The budget plan scheduled to reach the House floor Wednesday envisions a partial federal employee hiring freeze under which only one replacement could be hired for every three employees who leave.
The measure, which cleared the House Budget Committee last week, seeks a 10 percent reduction in the federal workforce by attrition through 2015. “The reforms called for in this budget aim to slow the federal government’s unsustainable growth and reflect the growing frustration of workers across the country at the privileged rules enjoyed by government employees,” said a description released when the plan was first introduced.
A more detailed report posted in advance of Tuesday’s scheduled vote in the House Rules Committee, the last step before floor consideration, states that the government “would be permitted to hire one employee for every three that leave government service.”
“The policy assumed in the budget is one new hire for every three separations government-wide, not agency-by-agency,”a Budget Committee spokesman wrote in an e-mail.
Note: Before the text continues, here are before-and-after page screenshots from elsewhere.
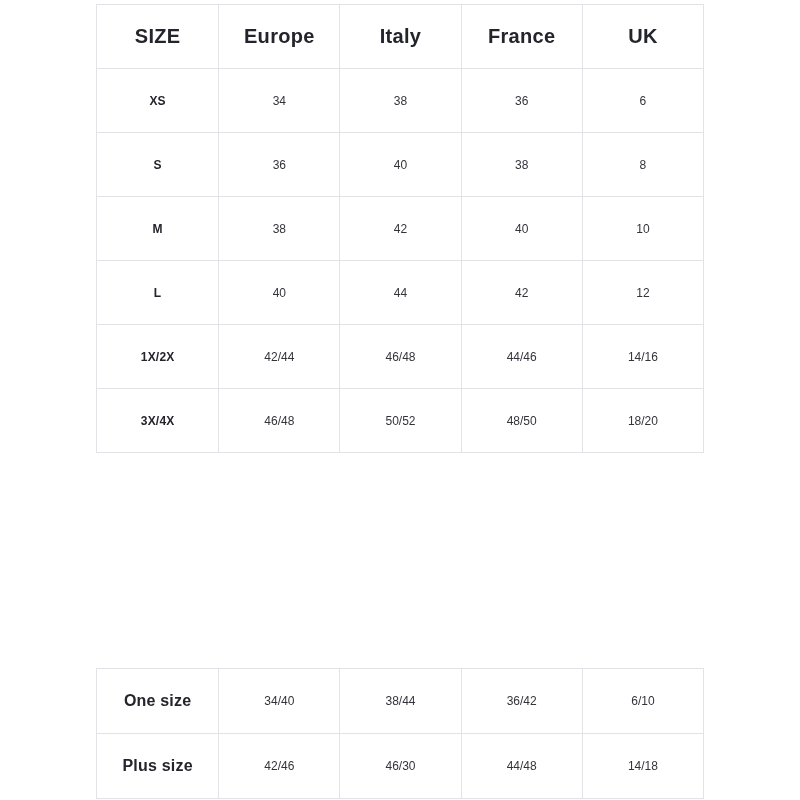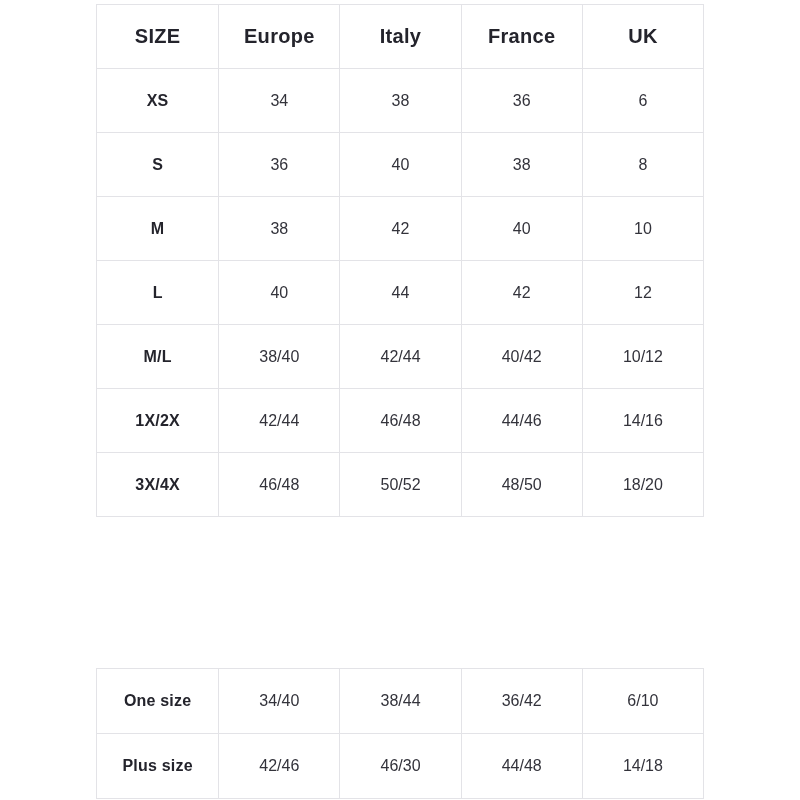--- a/index.html
+++ b/index.html
@@ -38,7 +38,7 @@
     border: 1px solid #e3e3e7;
     text-align: center;
     vertical-align: middle;
-    font-size: 16px;
+    font-size: 12px;
     font-weight: 400;
     color: #33333b;
     padding: 0;

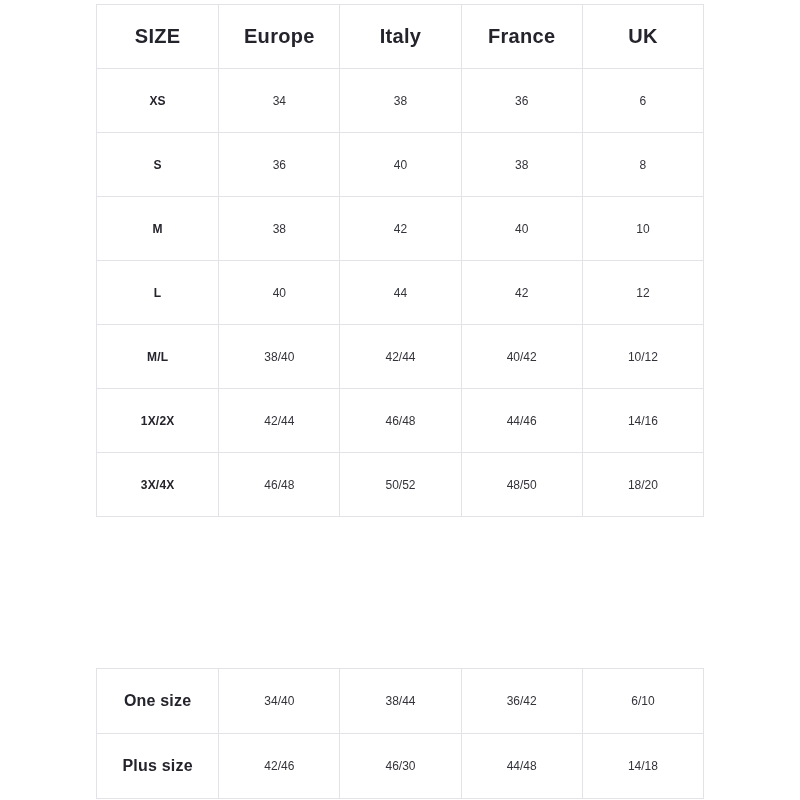--- a/index.html
+++ b/index.html
@@ -119,13 +119,6 @@
           <td>12</td>
         </tr>
         <tr>
-          <td class="row-label">M/L</td>
-          <td>38/40</td>
-          <td>42/44</td>
-          <td>40/42</td>
-          <td>10/12</td>
-        </tr>
-        <tr>
           <td class="row-label">1X/2X</td>
           <td>42/44</td>
           <td>46/48</td>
He added that the restriction would apply only to civilian federal employees and not to uniformed military personnel.
Executive branch employment is about 2.1 million as measured by work-year equivalents, not counting intelligence agencies whose staff numbers are classified information or the self-funding U.S. Postal Service.
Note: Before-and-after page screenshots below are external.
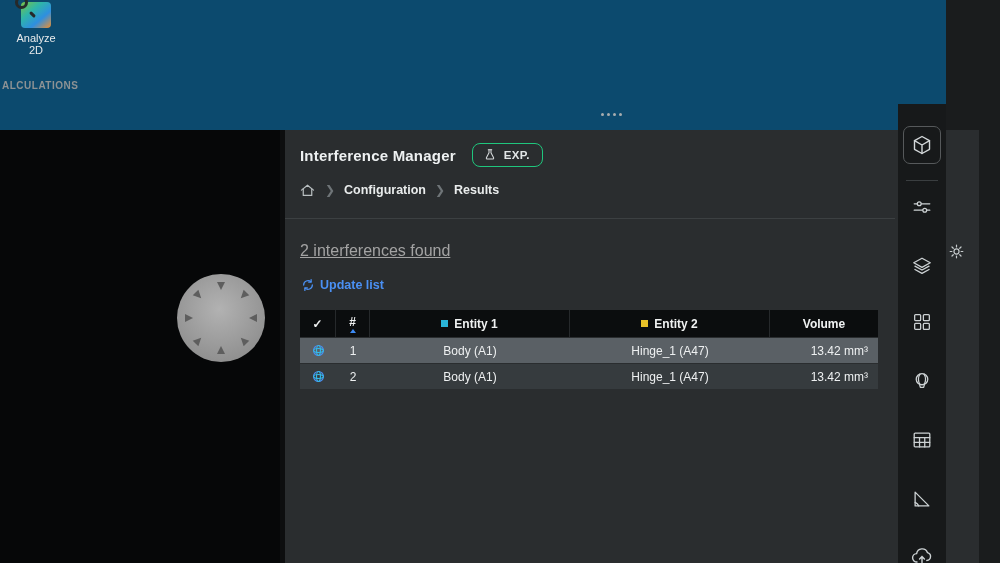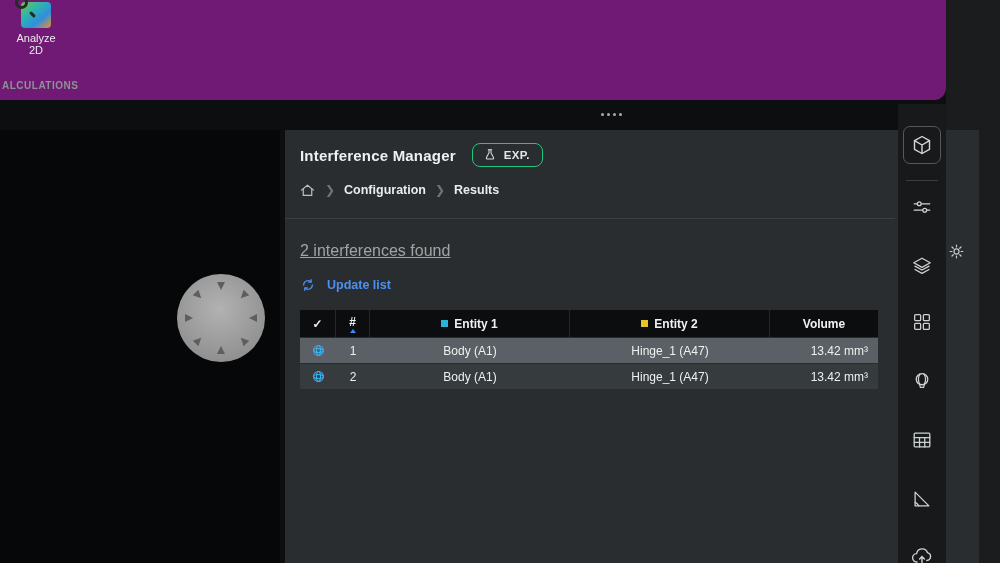--- a/index.html
+++ b/index.html
@@ -15,8 +15,8 @@
 
   
   .topbar {
-    position:absolute; left:0; top:0; width:946px; height:100px;
-    background:#701a75; border-bottom-right-radius:12px;
+    position:absolute; left:0; top:0; width:946px; height:130px;
+    background:#0c4a6e; border-bottom-right-radius:12px;
   }
   .analyze-tool { position:absolute; left:6px; top:0; width:60px; text-align:center; color:#e9ebec; font-size:11px; line-height:12px; cursor:default; }
   .analyze-icon { width:30px; height:26px; margin:2px auto 4px; position:relative; border-radius:4px;

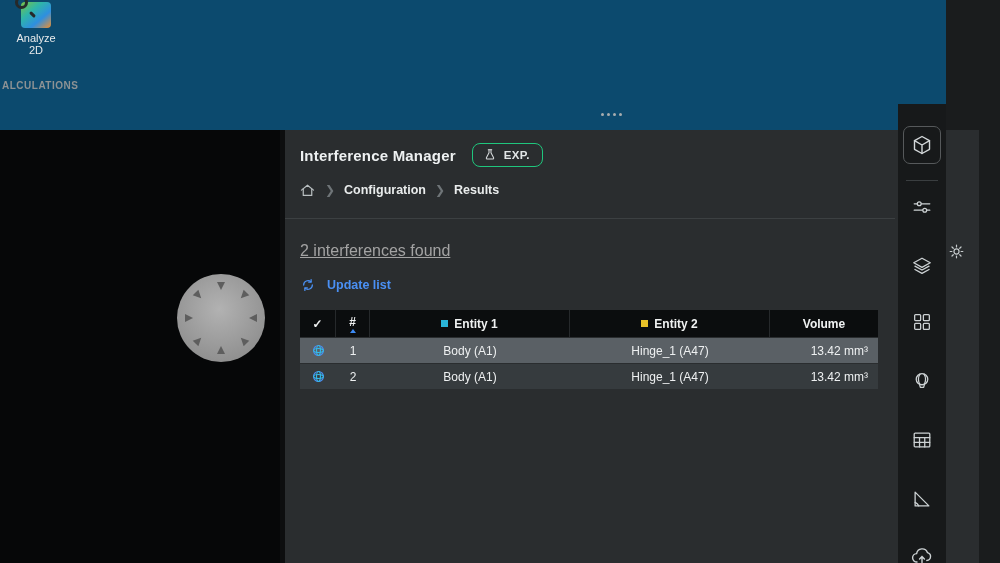--- a/index.html
+++ b/index.html
@@ -55,7 +55,7 @@
   .flex-spacer { flex:1; }
   .mini-btn { width:22px; height:22px; display:flex; align-items:center; justify-content:center; color:#c6cbcd; margin-left:7px; cursor:pointer; }
 
-  .update-row { position:absolute; left:15px; top:147px; display:flex; align-items:center; gap:11px;
+  .update-row { position:absolute; left:15px; top:147px; display:flex; align-items:center; gap:4px;
     color:#4a90f4; font-size:12.5px; font-weight:600; cursor:pointer; }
A blog posting last week by Jeffrey Zients, deputy director for management at the Office of Management and Budget, argued that a 10 percent reduction in the federal workforce would “make it extraordinarily difficult for government to do the basic business that people rightly expect of it.”
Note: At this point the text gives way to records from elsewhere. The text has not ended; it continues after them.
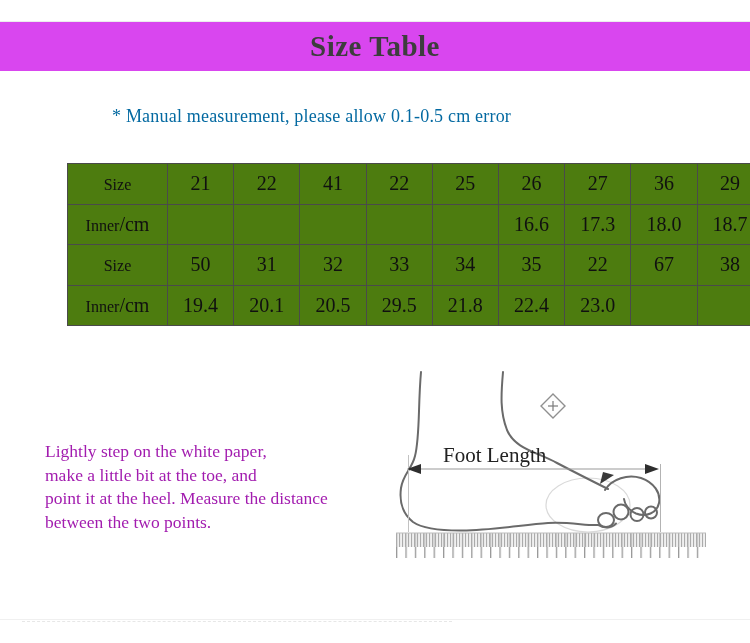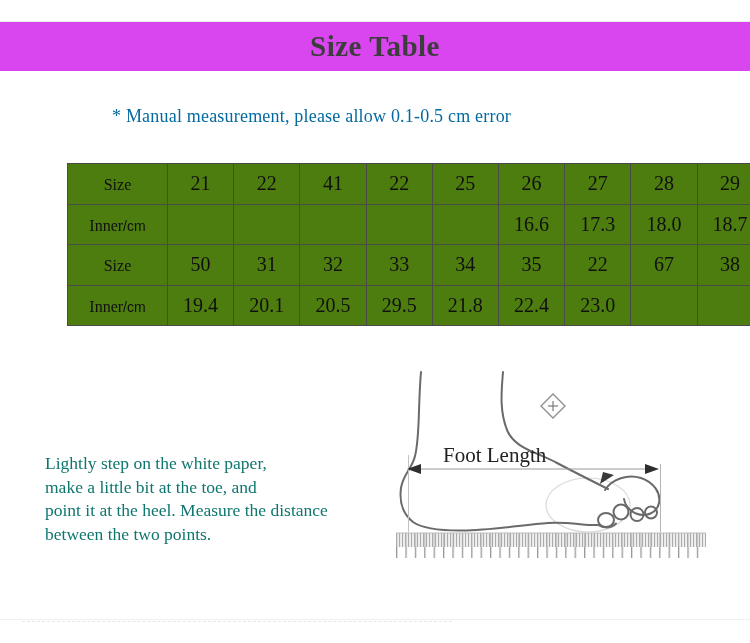--- a/index.html
+++ b/index.html
@@ -72,7 +72,7 @@
     <td>25</td>
     <td>26</td>
     <td>27</td>
-    <td>28</td>
+    <td>36</td>
     <td>29</td>
   </tr>
   <tr>

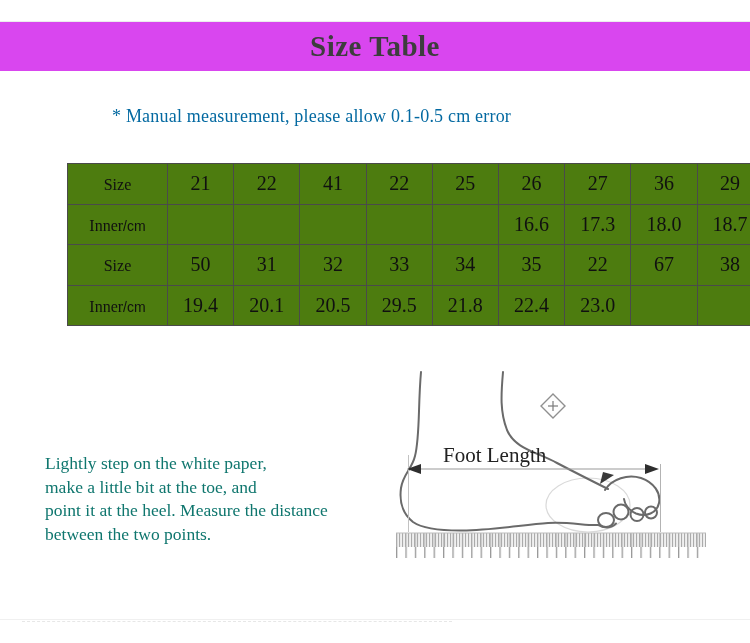--- a/index.html
+++ b/index.html
@@ -31,7 +31,7 @@
   }
   td.label-cell{font-size:16px;}
   .label-main{font-family:"Liberation Serif", serif;font-size:16px;}
-  .label-unit{font-family:Liberation Sans, sans-serif;font-size:14px;}
+  .label-unit{font-family:Liberation Serif, serif;font-size:20px;}
   .instructions{
     position:absolute;left:45px;top:452px;width:320px;
     font-size:17.5px;line-height:23.5px;color:#0f766e;white-space:pre-line;

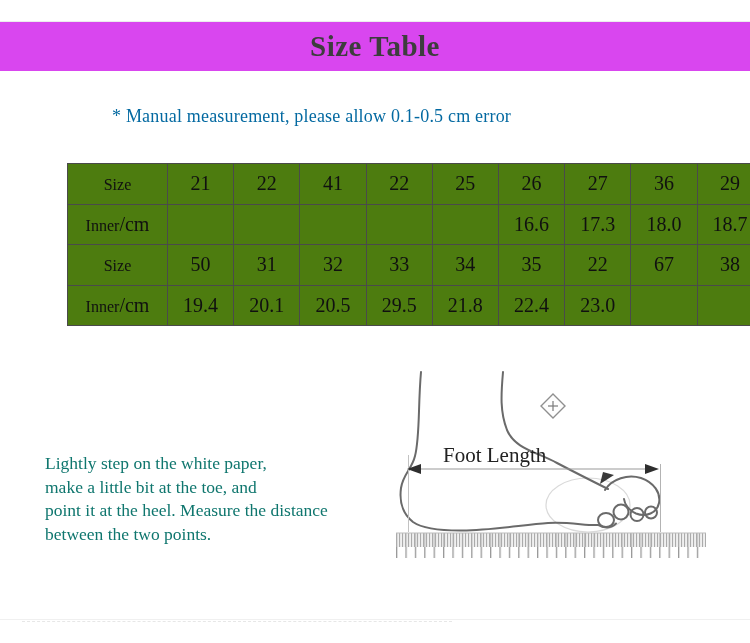--- a/index.html
+++ b/index.html
@@ -33,8 +33,8 @@
   .label-main{font-family:"Liberation Serif", serif;font-size:16px;}
   .label-unit{font-family:Liberation Serif, serif;font-size:20px;}
   .instructions{
-    position:absolute;left:45px;top:452px;width:320px;
-    font-size:17.5px;line-height:23.5px;color:#0f766e;white-space:pre-line;
+    position:absolute;left:45px;top:440px;width:320px;
+    font-size:17.5px;line-height:23.5px;color:#a21caf;white-space:pre-line;
   }
   .foot-illustration{position:absolute;left:380px;top:355px;}
   .bottom-line{position:absolute;left:0;top:619px;width:750px;border-top:1px solid #f0f0f0;}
“Evenly allocated cuts would mean deep reductions in the Federal Aviation Administration, leading to the elimination of air traffic control services in parts of the country,” it said. “In 2014, there will be more than 4,500 fewer federal agents at the Department of Justice and the FBI to combat violent crime, pursue financial crimes, help secure the southwest border, and ensure national security, resulting in over 160,000 fewer criminal cases that can be prosecuted over the next decade.”
Zients wrote that other effects would include the closings of hundreds of national parks for parts of the year, fewer workplace and food safety inspections, less enforcement of clean air and clean water laws, and longer waiting times for services such as Social Security and Medicare.
“It is difficult to take seriously complaints about ‘imbalance’ from the White House. Their budget for America’s future never balances,”the Budget Committee spokesman said by e-mail.
The White House’s budget plan released in February showed federal employment levels growing in 2013 by 2,400 employees, about 0.1 percent. It projected increases at the Veterans Affairs department to meet increased demand for veterans’ services; the Department of Homeland Security for airport and border security; the Justice Department for staffing new prisons; and the Treasury Department for increased tax enforcement. That plan further projected a decrease of about 7,500 Defense Department civilian employee jobs, largely offsetting those increases. Employment at most other agencies would be essentially flat.
The House budget measure also assumes that federal salary rates will not increase through 2015 and that employees will contribute more toward their retirement benefits.
The budget “resolution” is not enacted into law, but it does set guidance for other House committees to follow as they write spending bills for the fiscal year that starts in October. The Senate apparently will not take up the House plan nor draft a counterpart, but rather will base its spending bills on last year’s debt ceiling deal.